- **Information provided**
----

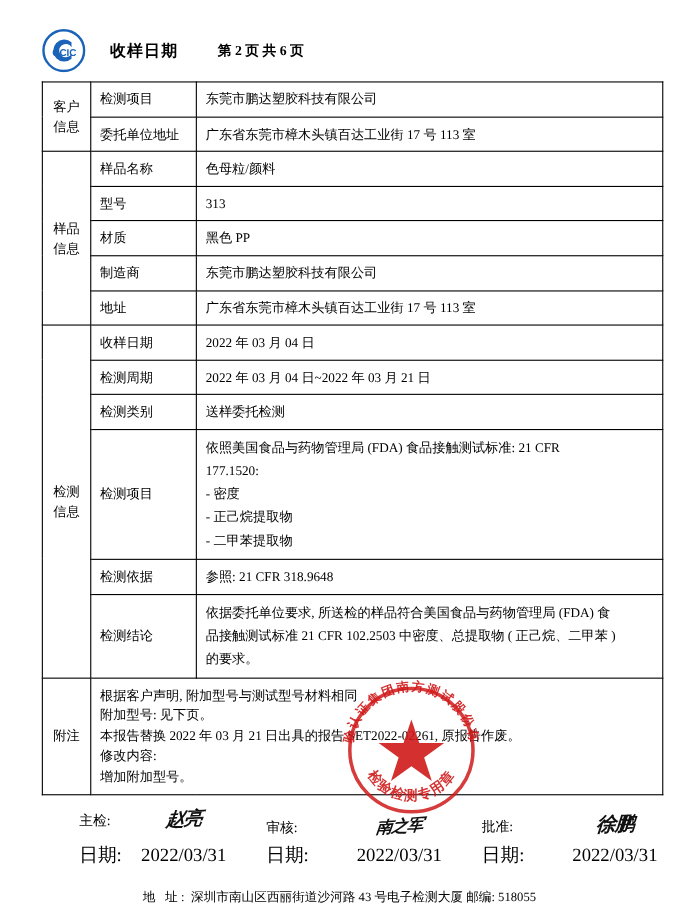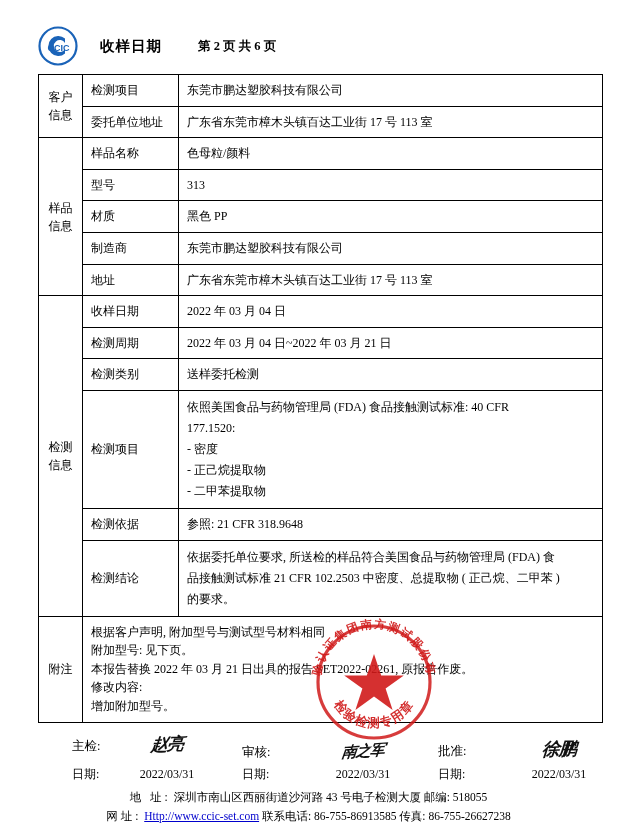--- a/index.html
+++ b/index.html
@@ -250,7 +250,7 @@
       <td class="lbl">检测项目</td>
       <td class="val tall">
         <div class="sub-list">
-          <div>依照美国食品与药物管理局 (FDA) 食品接触测试标准: 40 CFR</div>
+          <div>依照美国食品与药物管理局 (FDA) 食品接触测试标准: 21 CFR</div>
           <div>177.1520:</div>
           <div>- 密度</div>
           <div>- 正己烷提取物</div>

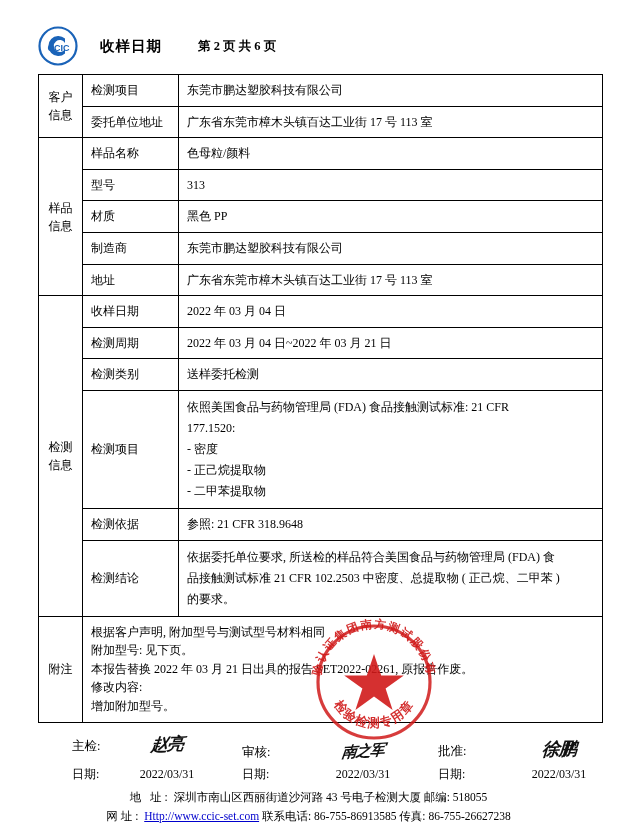--- a/index.html
+++ b/index.html
@@ -136,7 +136,7 @@
   .sign-script.s2 { font-size: 15px; transform: skewX(-10deg) rotate(-4deg); }
   .sign-script.s3 { font-size: 18px; transform: skewX(-6deg) rotate(-2deg); }
 
-  .date-row { display: flex; align-items: baseline; font-size: 12px; }
+  .date-row { display: flex; align-items: baseline; font-size: 17px; }
   .date-label { width: 54px; padding-left: 34px; white-space: nowrap; }
   .date-label.mid { padding-left: 0; width: 46px; }
   .date-value { width: 150px; text-align: center; }

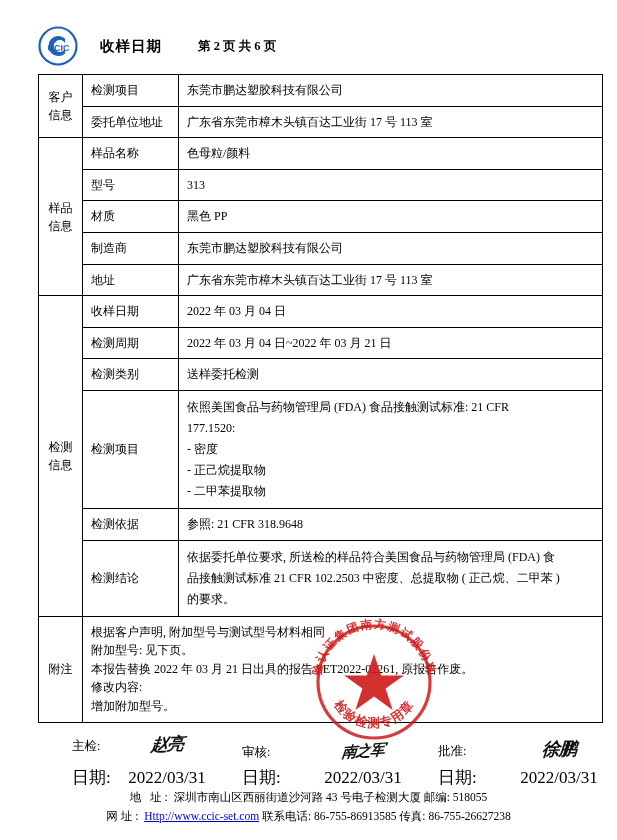--- a/index.html
+++ b/index.html
@@ -343,14 +343,6 @@
       <span>邮编:</span>
       <span>518055</span>
     </div>
-    <div class="f-line">
-      <span class="spaced">网址:</span>
-      <span class="link">Http://www.ccic-set.com</span>
-      <span>联系电话:</span>
-      <span>86-755-86913585</span>
-      <span>传真:</span>
-      <span>86-755-26627238</span>
-    </div>
   </div>
 
 </div>

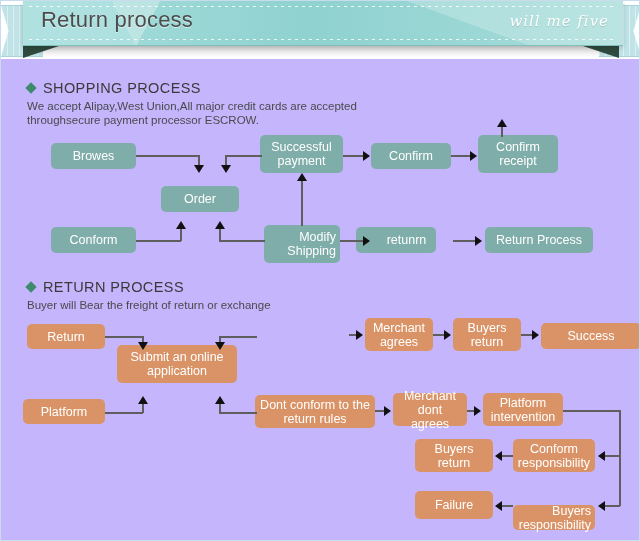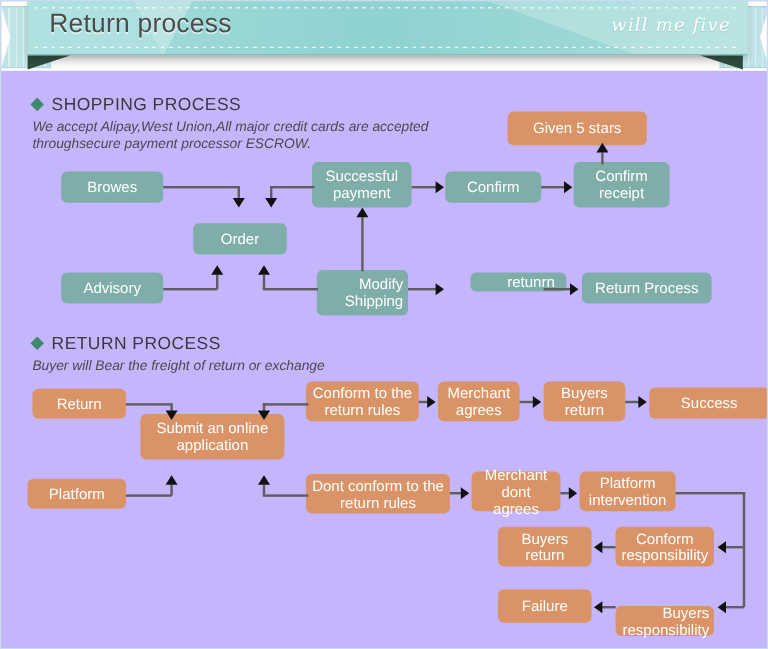--- a/index.html
+++ b/index.html
@@ -78,7 +78,7 @@
     display:inline-block; width:8px; height:8px; background:#3f8a6e;
     transform:rotate(45deg); margin-right:8px; vertical-align:1px;
   }
-  .sec-sub { font-size:11.5px; color:#4a4a4a; line-height:14px; margin-top:3px;font-style:italic; }
+  .sec-sub { font-size:11.5px; color:#4a4a4a; line-height:14px; margin-top:3px; }
 
   
   .box {

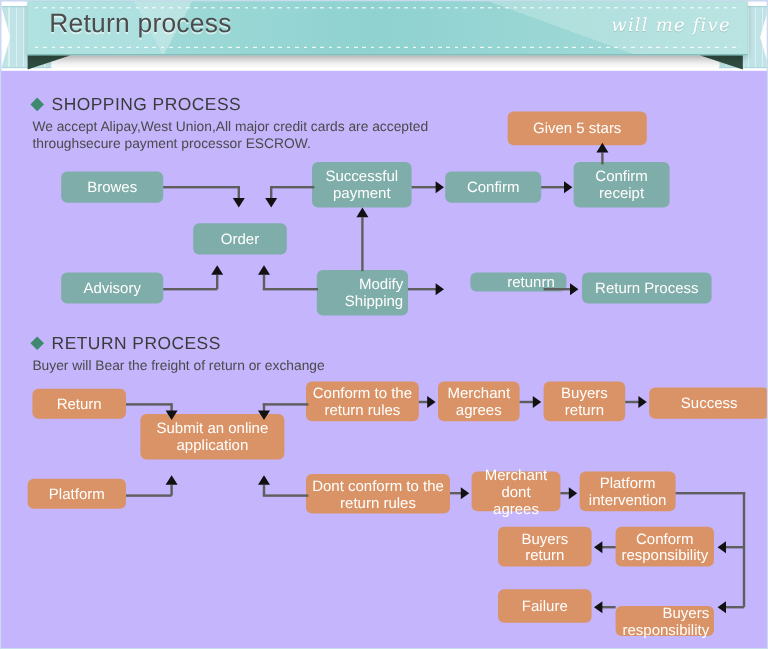--- a/index.html
+++ b/index.html
@@ -133,7 +133,6 @@
   <div class="box teal" style="left:259px; top:134px; width:83px;  height:38px;">Successful payment</div>
   <div class="box teal" style="left:370px; top:142px; width:80px;  height:26px;">Confirm</div>
   <div class="box teal" style="left:477px; top:134px; width:80px;  height:38px;">Confirm receipt</div>
-  <div class="box orange" style="left:422px; top:92px;  width:116px; height:28px;">Given 5 stars</div>
   <div class="box teal" style="left:391px; top:226px; width:80px;  height:16px;padding-left:25px;">retunrn</div>
   <div class="box teal" style="left:484px; top:226px; width:108px; height:26px;">Return Process</div>
 

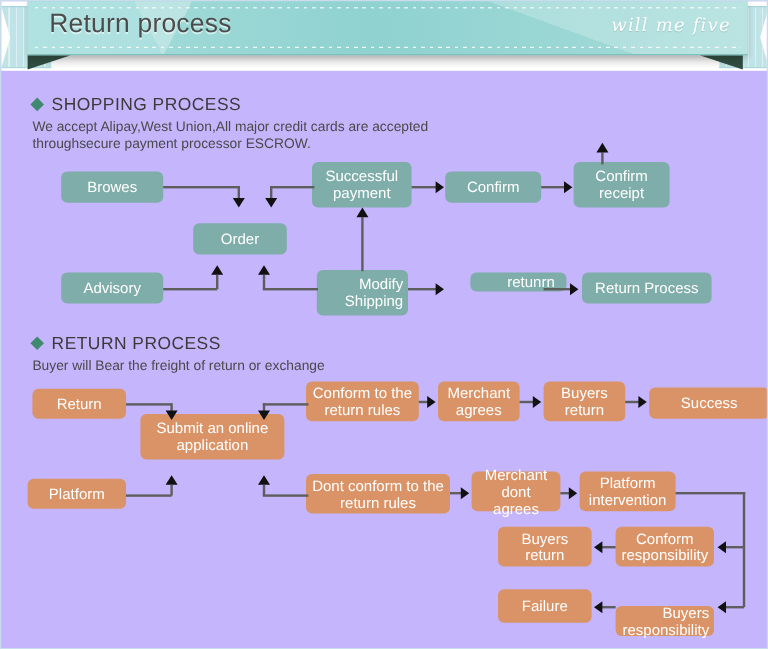--- a/index.html
+++ b/index.html
@@ -128,7 +128,7 @@
 
   <div class="box teal" style="left:50px;  top:142px; width:85px;  height:26px;">Browes</div>
   <div class="box teal" style="left:160px; top:185px; width:78px;  height:26px;">Order</div>
-  <div class="box teal" style="left:50px;  top:226px; width:85px;  height:26px;">Advisory</div>
+  <div class="box teal" style="left:50px;  top:226px; width:85px;  height:26px;">Conform</div>
   <div class="box teal" style="left:263px; top:224px; width:76px;  height:38px;text-align:right;">Modify Shipping</div>
   <div class="box teal" style="left:259px; top:134px; width:83px;  height:38px;">Successful payment</div>
   <div class="box teal" style="left:370px; top:142px; width:80px;  height:26px;">Confirm</div>

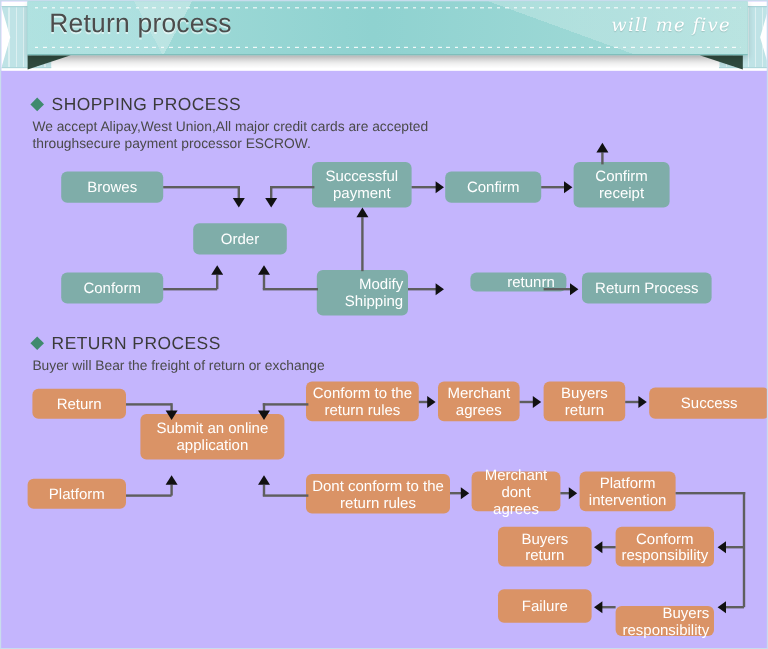--- a/index.html
+++ b/index.html
@@ -133,7 +133,7 @@
   <div class="box teal" style="left:259px; top:134px; width:83px;  height:38px;">Successful payment</div>
   <div class="box teal" style="left:370px; top:142px; width:80px;  height:26px;">Confirm</div>
   <div class="box teal" style="left:477px; top:134px; width:80px;  height:38px;">Confirm receipt</div>
-  <div class="box teal" style="left:391px; top:226px; width:80px;  height:16px;padding-left:25px;">retunrn</div>
+  <div class="box teal" style="left:355px; top:226px; width:80px;  height:26px;padding-left:25px;">retunrn</div>
   <div class="box teal" style="left:484px; top:226px; width:108px; height:26px;">Return Process</div>
 
   <div class="ln h" style="left:135px; top:154px; width:63px;"></div>

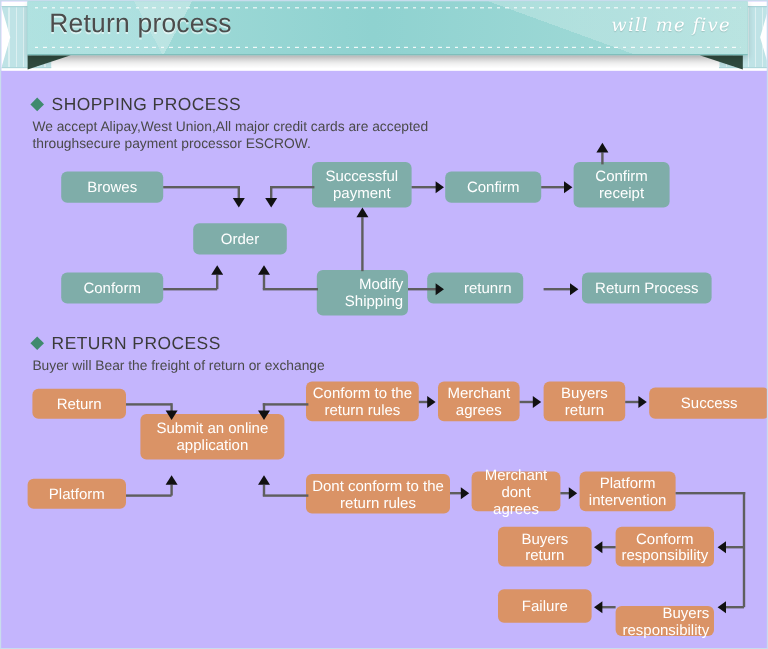--- a/index.html
+++ b/index.html
@@ -180,7 +180,6 @@
   <div class="box orange" style="left:26px;  top:323px; width:78px;  height:25px;">Return</div>
   <div class="box orange" style="left:22px;  top:398px; width:82px;  height:25px;">Platform</div>
   <div class="box orange" style="left:116px; top:344px; width:120px; height:38px;">Submit an online application</div>
-  <div class="box orange" style="left:254px; top:317px; width:94px;  height:33px;">Conform to the return rules</div>
   <div class="box orange" style="left:364px; top:317px; width:68px;  height:33px;">Merchant agrees</div>
   <div class="box orange" style="left:452px; top:317px; width:68px;  height:33px;">Buyers return</div>
   <div class="box orange" style="left:540px; top:322px; width:100px;  height:26px;">Success</div>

----

- **Instructions to follow**
Pictures are to be excluded; all other material must be transcribed exactly.

- **Answer to this exercise**
--- a/index.html
+++ b/index.html
@@ -250,7 +250,7 @@
       <td class="lbl">检测项目</td>
       <td class="val tall">
         <div class="sub-list">
-          <div>依照美国食品与药物管理局 (FDA) 食品接触测试标准: 40 CFR</div>
+          <div>依照美国食品与药物管理局 (FDA) 食品接触测试标准: 21 CFR</div>
           <div>177.1520:</div>
           <div>- 密度</div>
           <div>- 正己烷提取物</div>

--- a/index.html
+++ b/index.html
@@ -136,7 +136,7 @@
   .sign-script.s2 { font-size: 15px; transform: skewX(-10deg) rotate(-4deg); }
   .sign-script.s3 { font-size: 18px; transform: skewX(-6deg) rotate(-2deg); }
 
-  .date-row { display: flex; align-items: baseline; font-size: 12px; }
+  .date-row { display: flex; align-items: baseline; font-size: 17px; }
   .date-label { width: 54px; padding-left: 34px; white-space: nowrap; }
   .date-label.mid { padding-left: 0; width: 46px; }
   .date-value { width: 150px; text-align: center; }

--- a/index.html
+++ b/index.html
@@ -343,14 +343,6 @@
       <span>邮编:</span>
       <span>518055</span>
     </div>
-    <div class="f-line">
-      <span class="spaced">网址:</span>
-      <span class="link">Http://www.ccic-set.com</span>
-      <span>联系电话:</span>
-      <span>86-755-86913585</span>
-      <span>传真:</span>
-      <span>86-755-26627238</span>
-    </div>
   </div>
 
 </div>

--- a/index.html
+++ b/index.html
@@ -78,7 +78,7 @@
     display:inline-block; width:8px; height:8px; background:#3f8a6e;
     transform:rotate(45deg); margin-right:8px; vertical-align:1px;
   }
-  .sec-sub { font-size:11.5px; color:#4a4a4a; line-height:14px; margin-top:3px;font-style:italic; }
+  .sec-sub { font-size:11.5px; color:#4a4a4a; line-height:14px; margin-top:3px; }
 
   
   .box {

--- a/index.html
+++ b/index.html
@@ -133,7 +133,6 @@
   <div class="box teal" style="left:259px; top:134px; width:83px;  height:38px;">Successful payment</div>
   <div class="box teal" style="left:370px; top:142px; width:80px;  height:26px;">Confirm</div>
   <div class="box teal" style="left:477px; top:134px; width:80px;  height:38px;">Confirm receipt</div>
-  <div class="box orange" style="left:422px; top:92px;  width:116px; height:28px;">Given 5 stars</div>
   <div class="box teal" style="left:391px; top:226px; width:80px;  height:16px;padding-left:25px;">retunrn</div>
   <div class="box teal" style="left:484px; top:226px; width:108px; height:26px;">Return Process</div>
 

--- a/index.html
+++ b/index.html
@@ -128,7 +128,7 @@
 
   <div class="box teal" style="left:50px;  top:142px; width:85px;  height:26px;">Browes</div>
   <div class="box teal" style="left:160px; top:185px; width:78px;  height:26px;">Order</div>
-  <div class="box teal" style="left:50px;  top:226px; width:85px;  height:26px;">Advisory</div>
+  <div class="box teal" style="left:50px;  top:226px; width:85px;  height:26px;">Conform</div>
   <div class="box teal" style="left:263px; top:224px; width:76px;  height:38px;text-align:right;">Modify Shipping</div>
   <div class="box teal" style="left:259px; top:134px; width:83px;  height:38px;">Successful payment</div>
   <div class="box teal" style="left:370px; top:142px; width:80px;  height:26px;">Confirm</div>

--- a/index.html
+++ b/index.html
@@ -133,7 +133,7 @@
   <div class="box teal" style="left:259px; top:134px; width:83px;  height:38px;">Successful payment</div>
   <div class="box teal" style="left:370px; top:142px; width:80px;  height:26px;">Confirm</div>
   <div class="box teal" style="left:477px; top:134px; width:80px;  height:38px;">Confirm receipt</div>
-  <div class="box teal" style="left:391px; top:226px; width:80px;  height:16px;padding-left:25px;">retunrn</div>
+  <div class="box teal" style="left:355px; top:226px; width:80px;  height:26px;padding-left:25px;">retunrn</div>
   <div class="box teal" style="left:484px; top:226px; width:108px; height:26px;">Return Process</div>
 
   <div class="ln h" style="left:135px; top:154px; width:63px;"></div>

--- a/index.html
+++ b/index.html
@@ -180,7 +180,6 @@
   <div class="box orange" style="left:26px;  top:323px; width:78px;  height:25px;">Return</div>
   <div class="box orange" style="left:22px;  top:398px; width:82px;  height:25px;">Platform</div>
   <div class="box orange" style="left:116px; top:344px; width:120px; height:38px;">Submit an online application</div>
-  <div class="box orange" style="left:254px; top:317px; width:94px;  height:33px;">Conform to the return rules</div>
   <div class="box orange" style="left:364px; top:317px; width:68px;  height:33px;">Merchant agrees</div>
   <div class="box orange" style="left:452px; top:317px; width:68px;  height:33px;">Buyers return</div>
   <div class="box orange" style="left:540px; top:322px; width:100px;  height:26px;">Success</div>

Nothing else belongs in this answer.